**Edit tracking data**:
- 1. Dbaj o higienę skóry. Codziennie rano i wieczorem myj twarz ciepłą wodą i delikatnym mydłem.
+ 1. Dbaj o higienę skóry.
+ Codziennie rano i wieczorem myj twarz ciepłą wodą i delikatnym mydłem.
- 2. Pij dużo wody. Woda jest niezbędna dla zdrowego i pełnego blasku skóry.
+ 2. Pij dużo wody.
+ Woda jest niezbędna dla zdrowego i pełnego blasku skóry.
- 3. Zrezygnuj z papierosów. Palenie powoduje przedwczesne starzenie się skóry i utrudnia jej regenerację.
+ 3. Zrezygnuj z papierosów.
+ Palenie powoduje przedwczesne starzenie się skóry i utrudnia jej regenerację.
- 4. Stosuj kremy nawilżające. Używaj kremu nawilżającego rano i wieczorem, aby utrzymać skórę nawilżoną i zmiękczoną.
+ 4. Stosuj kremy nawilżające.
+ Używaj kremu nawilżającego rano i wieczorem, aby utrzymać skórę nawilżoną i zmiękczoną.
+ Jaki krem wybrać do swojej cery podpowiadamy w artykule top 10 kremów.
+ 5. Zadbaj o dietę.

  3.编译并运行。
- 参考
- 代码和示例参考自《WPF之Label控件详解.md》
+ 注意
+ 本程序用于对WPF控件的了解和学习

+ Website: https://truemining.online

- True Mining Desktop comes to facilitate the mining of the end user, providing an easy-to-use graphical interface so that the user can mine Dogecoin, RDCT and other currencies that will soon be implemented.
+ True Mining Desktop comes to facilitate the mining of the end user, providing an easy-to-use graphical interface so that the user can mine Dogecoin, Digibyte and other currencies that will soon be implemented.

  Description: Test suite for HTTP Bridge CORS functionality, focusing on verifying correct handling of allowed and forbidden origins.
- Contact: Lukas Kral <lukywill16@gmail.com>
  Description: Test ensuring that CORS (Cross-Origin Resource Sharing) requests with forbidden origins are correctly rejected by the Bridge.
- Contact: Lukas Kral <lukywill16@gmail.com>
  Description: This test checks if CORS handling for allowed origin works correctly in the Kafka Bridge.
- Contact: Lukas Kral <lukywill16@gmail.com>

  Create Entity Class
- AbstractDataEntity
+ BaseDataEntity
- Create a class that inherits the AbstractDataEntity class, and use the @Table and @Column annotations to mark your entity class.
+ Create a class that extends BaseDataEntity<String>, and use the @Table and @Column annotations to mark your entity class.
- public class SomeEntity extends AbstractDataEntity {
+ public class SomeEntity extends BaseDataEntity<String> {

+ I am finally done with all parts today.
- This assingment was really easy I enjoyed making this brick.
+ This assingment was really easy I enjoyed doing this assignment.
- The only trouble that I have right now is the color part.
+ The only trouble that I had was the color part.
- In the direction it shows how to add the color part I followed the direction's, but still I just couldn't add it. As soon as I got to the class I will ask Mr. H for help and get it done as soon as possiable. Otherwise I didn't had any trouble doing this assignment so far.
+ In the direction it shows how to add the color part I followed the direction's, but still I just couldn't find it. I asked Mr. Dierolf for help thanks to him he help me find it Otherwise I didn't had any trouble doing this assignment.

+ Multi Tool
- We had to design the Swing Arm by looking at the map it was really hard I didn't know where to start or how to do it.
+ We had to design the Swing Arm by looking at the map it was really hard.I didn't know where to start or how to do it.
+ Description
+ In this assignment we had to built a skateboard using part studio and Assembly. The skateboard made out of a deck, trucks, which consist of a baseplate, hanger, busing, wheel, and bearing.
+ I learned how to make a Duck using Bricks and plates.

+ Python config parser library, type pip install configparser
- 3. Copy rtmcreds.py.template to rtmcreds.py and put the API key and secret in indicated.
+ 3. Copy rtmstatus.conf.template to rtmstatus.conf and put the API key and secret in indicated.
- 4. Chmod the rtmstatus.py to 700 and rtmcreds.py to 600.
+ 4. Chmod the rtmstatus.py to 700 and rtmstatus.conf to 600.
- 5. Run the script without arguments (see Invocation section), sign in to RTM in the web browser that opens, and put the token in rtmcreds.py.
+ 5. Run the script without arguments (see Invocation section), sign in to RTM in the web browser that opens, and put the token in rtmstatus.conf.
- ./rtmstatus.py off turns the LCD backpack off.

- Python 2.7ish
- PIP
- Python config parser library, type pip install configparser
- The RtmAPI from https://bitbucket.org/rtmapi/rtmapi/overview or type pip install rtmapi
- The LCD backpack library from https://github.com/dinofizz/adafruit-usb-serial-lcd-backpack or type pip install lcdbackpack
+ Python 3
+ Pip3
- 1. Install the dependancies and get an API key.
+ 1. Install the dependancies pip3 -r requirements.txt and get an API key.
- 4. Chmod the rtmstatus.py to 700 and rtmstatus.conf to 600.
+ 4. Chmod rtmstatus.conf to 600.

**Exercise goal**: A verbatim copy of all the entries is the expected result.

**Response below**:
- 1. Dbaj o higienę skóry. Codziennie rano i wieczorem myj twarz ciepłą wodą i delikatnym mydłem.
+ 1. Dbaj o higienę skóry.
+ Codziennie rano i wieczorem myj twarz ciepłą wodą i delikatnym mydłem.
- 2. Pij dużo wody. Woda jest niezbędna dla zdrowego i pełnego blasku skóry.
+ 2. Pij dużo wody.
+ Woda jest niezbędna dla zdrowego i pełnego blasku skóry.
- 3. Zrezygnuj z papierosów. Palenie powoduje przedwczesne starzenie się skóry i utrudnia jej regenerację.
+ 3. Zrezygnuj z papierosów.
+ Palenie powoduje przedwczesne starzenie się skóry i utrudnia jej regenerację.
- 4. Stosuj kremy nawilżające. Używaj kremu nawilżającego rano i wieczorem, aby utrzymać skórę nawilżoną i zmiękczoną.
+ 4. Stosuj kremy nawilżające.
+ Używaj kremu nawilżającego rano i wieczorem, aby utrzymać skórę nawilżoną i zmiękczoną.
+ Jaki krem wybrać do swojej cery podpowiadamy w artykule top 10 kremów.
+ 5. Zadbaj o dietę.

  3.编译并运行。
- 参考
- 代码和示例参考自《WPF之Label控件详解.md》
+ 注意
+ 本程序用于对WPF控件的了解和学习

+ Website: https://truemining.online

- True Mining Desktop comes to facilitate the mining of the end user, providing an easy-to-use graphical interface so that the user can mine Dogecoin, RDCT and other currencies that will soon be implemented.
+ True Mining Desktop comes to facilitate the mining of the end user, providing an easy-to-use graphical interface so that the user can mine Dogecoin, Digibyte and other currencies that will soon be implemented.

  Description: Test suite for HTTP Bridge CORS functionality, focusing on verifying correct handling of allowed and forbidden origins.
- Contact: Lukas Kral <lukywill16@gmail.com>
  Description: Test ensuring that CORS (Cross-Origin Resource Sharing) requests with forbidden origins are correctly rejected by the Bridge.
- Contact: Lukas Kral <lukywill16@gmail.com>
  Description: This test checks if CORS handling for allowed origin works correctly in the Kafka Bridge.
- Contact: Lukas Kral <lukywill16@gmail.com>

  Create Entity Class
- AbstractDataEntity
+ BaseDataEntity
- Create a class that inherits the AbstractDataEntity class, and use the @Table and @Column annotations to mark your entity class.
+ Create a class that extends BaseDataEntity<String>, and use the @Table and @Column annotations to mark your entity class.
- public class SomeEntity extends AbstractDataEntity {
+ public class SomeEntity extends BaseDataEntity<String> {

+ I am finally done with all parts today.
- This assingment was really easy I enjoyed making this brick.
+ This assingment was really easy I enjoyed doing this assignment.
- The only trouble that I have right now is the color part.
+ The only trouble that I had was the color part.
- In the direction it shows how to add the color part I followed the direction's, but still I just couldn't add it. As soon as I got to the class I will ask Mr. H for help and get it done as soon as possiable. Otherwise I didn't had any trouble doing this assignment so far.
+ In the direction it shows how to add the color part I followed the direction's, but still I just couldn't find it. I asked Mr. Dierolf for help thanks to him he help me find it Otherwise I didn't had any trouble doing this assignment.

+ Multi Tool
- We had to design the Swing Arm by looking at the map it was really hard I didn't know where to start or how to do it.
+ We had to design the Swing Arm by looking at the map it was really hard.I didn't know where to start or how to do it.
+ Description
+ In this assignment we had to built a skateboard using part studio and Assembly. The skateboard made out of a deck, trucks, which consist of a baseplate, hanger, busing, wheel, and bearing.
+ I learned how to make a Duck using Bricks and plates.

+ Python config parser library, type pip install configparser
- 3. Copy rtmcreds.py.template to rtmcreds.py and put the API key and secret in indicated.
+ 3. Copy rtmstatus.conf.template to rtmstatus.conf and put the API key and secret in indicated.
- 4. Chmod the rtmstatus.py to 700 and rtmcreds.py to 600.
+ 4. Chmod the rtmstatus.py to 700 and rtmstatus.conf to 600.
- 5. Run the script without arguments (see Invocation section), sign in to RTM in the web browser that opens, and put the token in rtmcreds.py.
+ 5. Run the script without arguments (see Invocation section), sign in to RTM in the web browser that opens, and put the token in rtmstatus.conf.
- ./rtmstatus.py off turns the LCD backpack off.

- Python 2.7ish
- PIP
- Python config parser library, type pip install configparser
- The RtmAPI from https://bitbucket.org/rtmapi/rtmapi/overview or type pip install rtmapi
- The LCD backpack library from https://github.com/dinofizz/adafruit-usb-serial-lcd-backpack or type pip install lcdbackpack
+ Python 3
+ Pip3
- 1. Install the dependancies and get an API key.
+ 1. Install the dependancies pip3 -r requirements.txt and get an API key.
- 4. Chmod the rtmstatus.py to 700 and rtmstatus.conf to 600.
+ 4. Chmod rtmstatus.conf to 600.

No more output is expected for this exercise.